One of those who has done so with considerable success is Sammy Woodhouse. Sammy was not a member of that original panel, but she is someone we have come to know over the years. While many have not wished to speak about their past experiences or to make themselves known publicly, she has and you will have often seen her on television and in the media. And she has helped police in various force areas get a better understanding of grooming and exploitation. Her latest venture is a BBC documentary called Out of the Shadows: Born from Rape.

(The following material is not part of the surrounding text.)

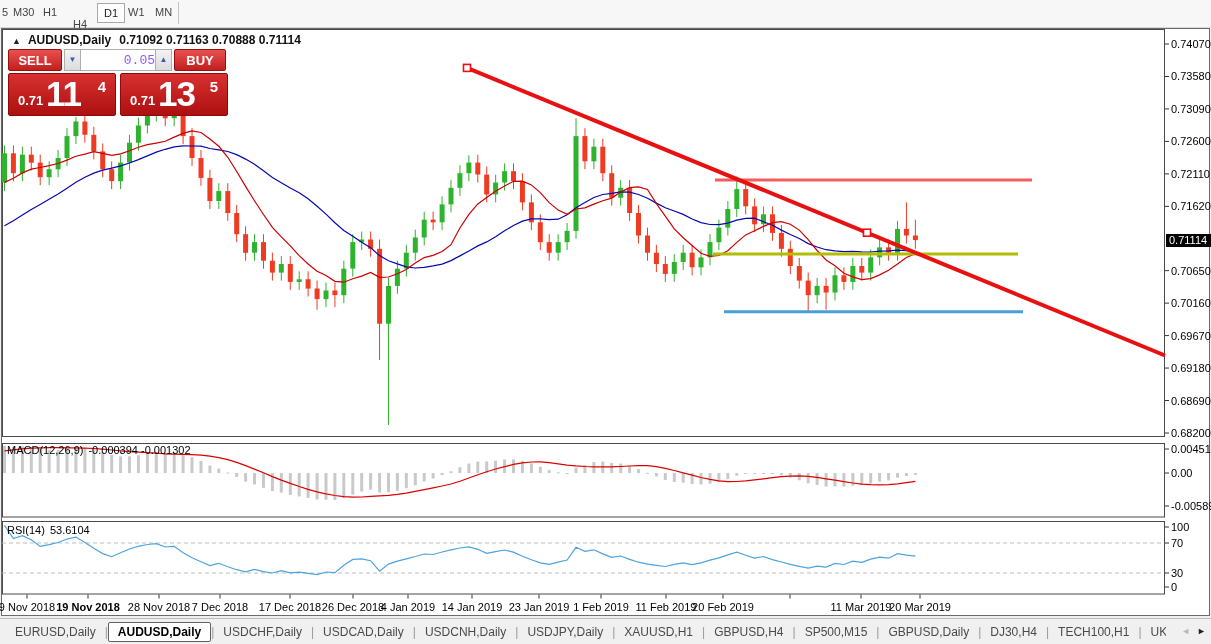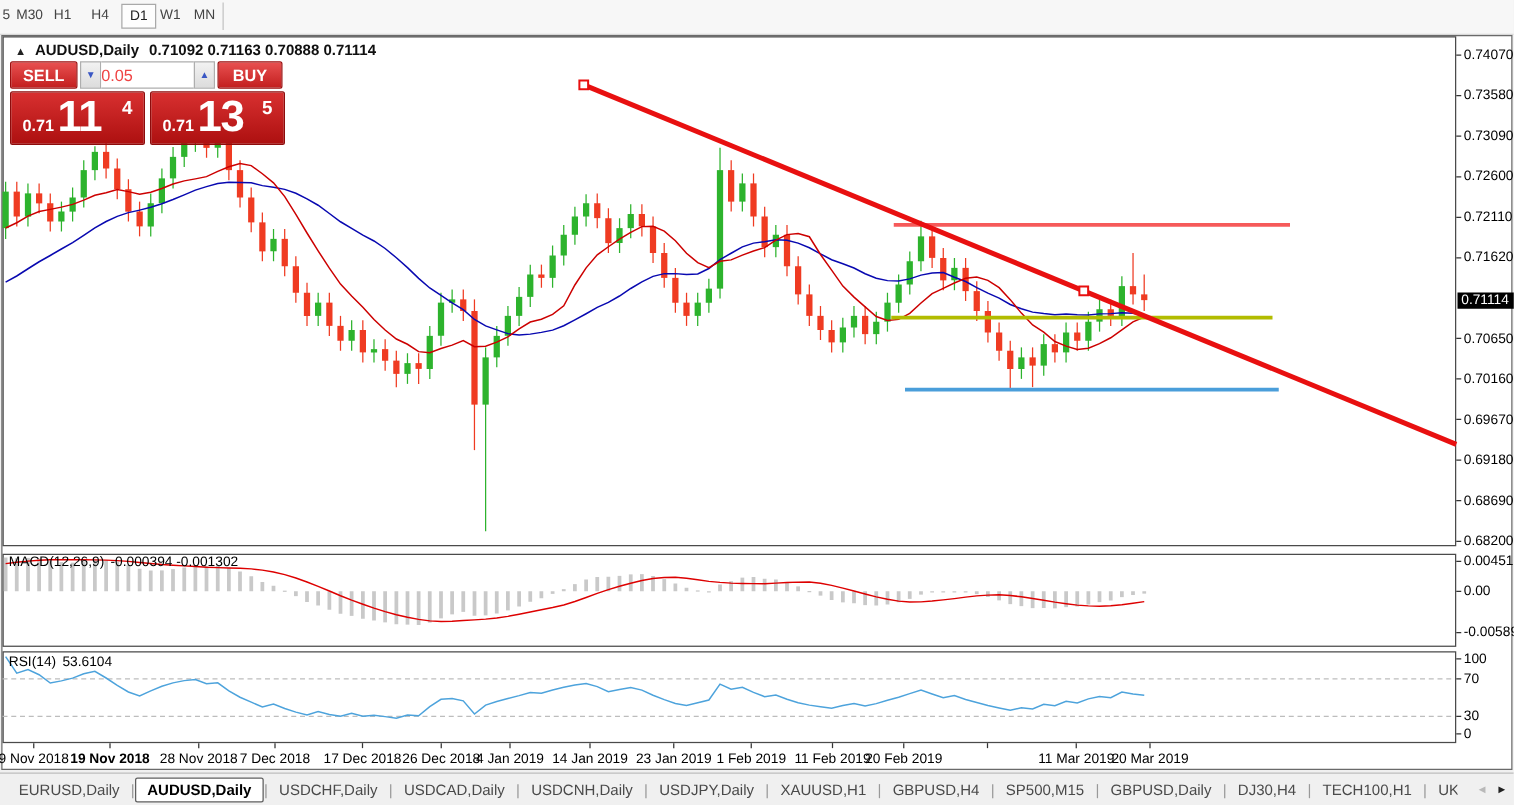"H4" span.tf { margin-top: none -> 12px }
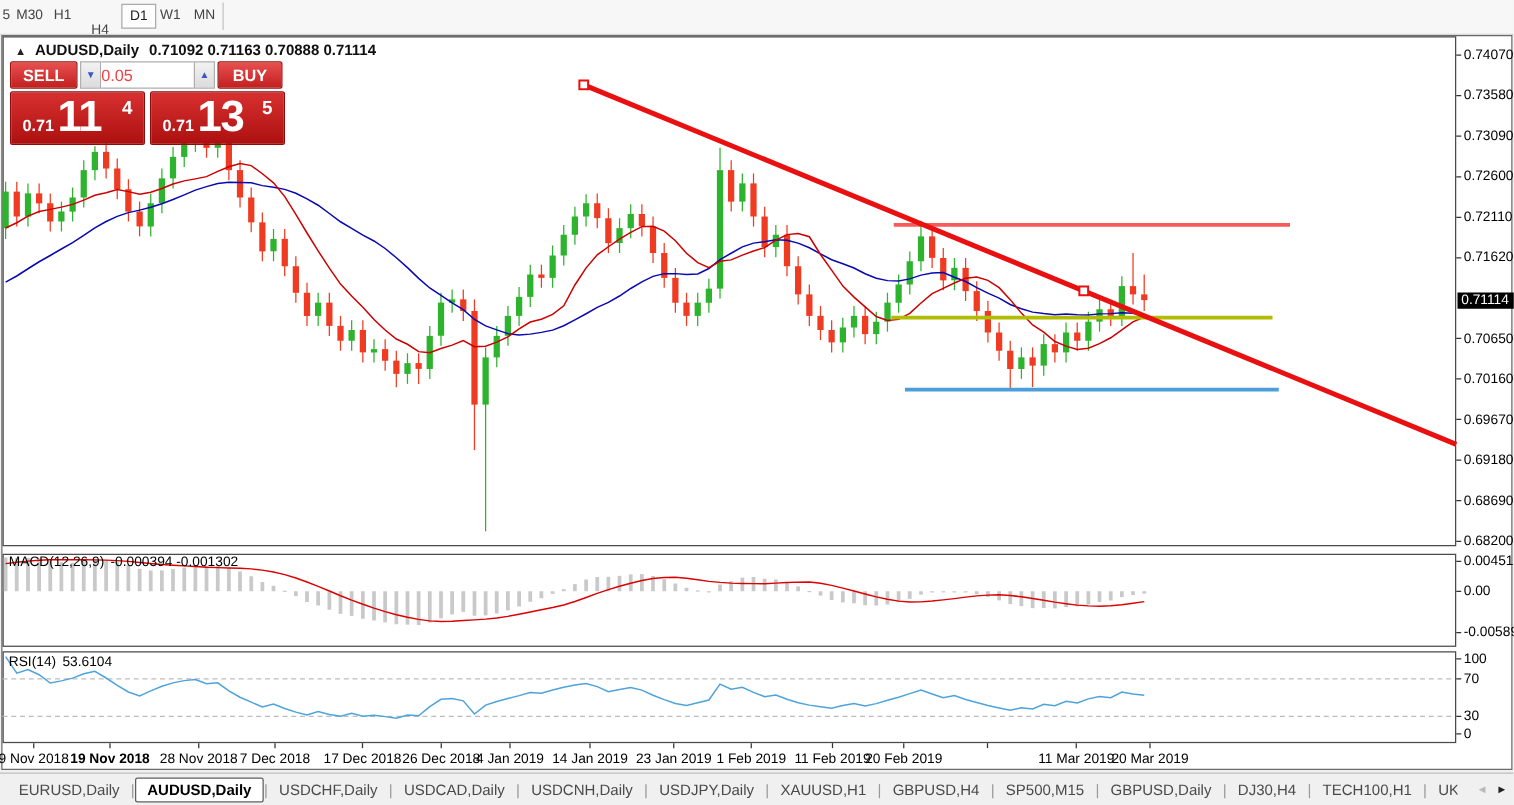"0.05" #lotfield { color: #ef4444 -> #8b5cf6; font-family: Liberation Sans, sans-serif -> Liberation Mono, monospace; text-align: left -> right }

In this she looks at a violent crime – rape – and asks about the experiences not of those who were raped, but of those who come into the world as a result of their mother being raped. (She has a son for whom this was true.) We often hear from women who have been sexually assaulted but very rarely if at all from the children of raped mothers. How do they deal with the discovery that these are the circumstances in which they were conceived? How do they handle the fact that their father is in gaol for rape, or that he could have been anyone from the gang who attacked their mother, or that their mother’s rapist is her father as well as their own?

These are the difficult themes that Sammy’s documentary explores with some people telling their story for the first time. Those stories are all very different – from incest to rape in war – but it served to remind me that when I think about the services we offer to victims of crime, there may be more victims than we at first think about.

I commend Sammy’s documentary Out of the Shadows. It is by turns shocking, moving, disturbing, yet also hopeful. You will experience your own tears of sadness, tears of hope, as you watch. You can find it on the BBC iPlayer.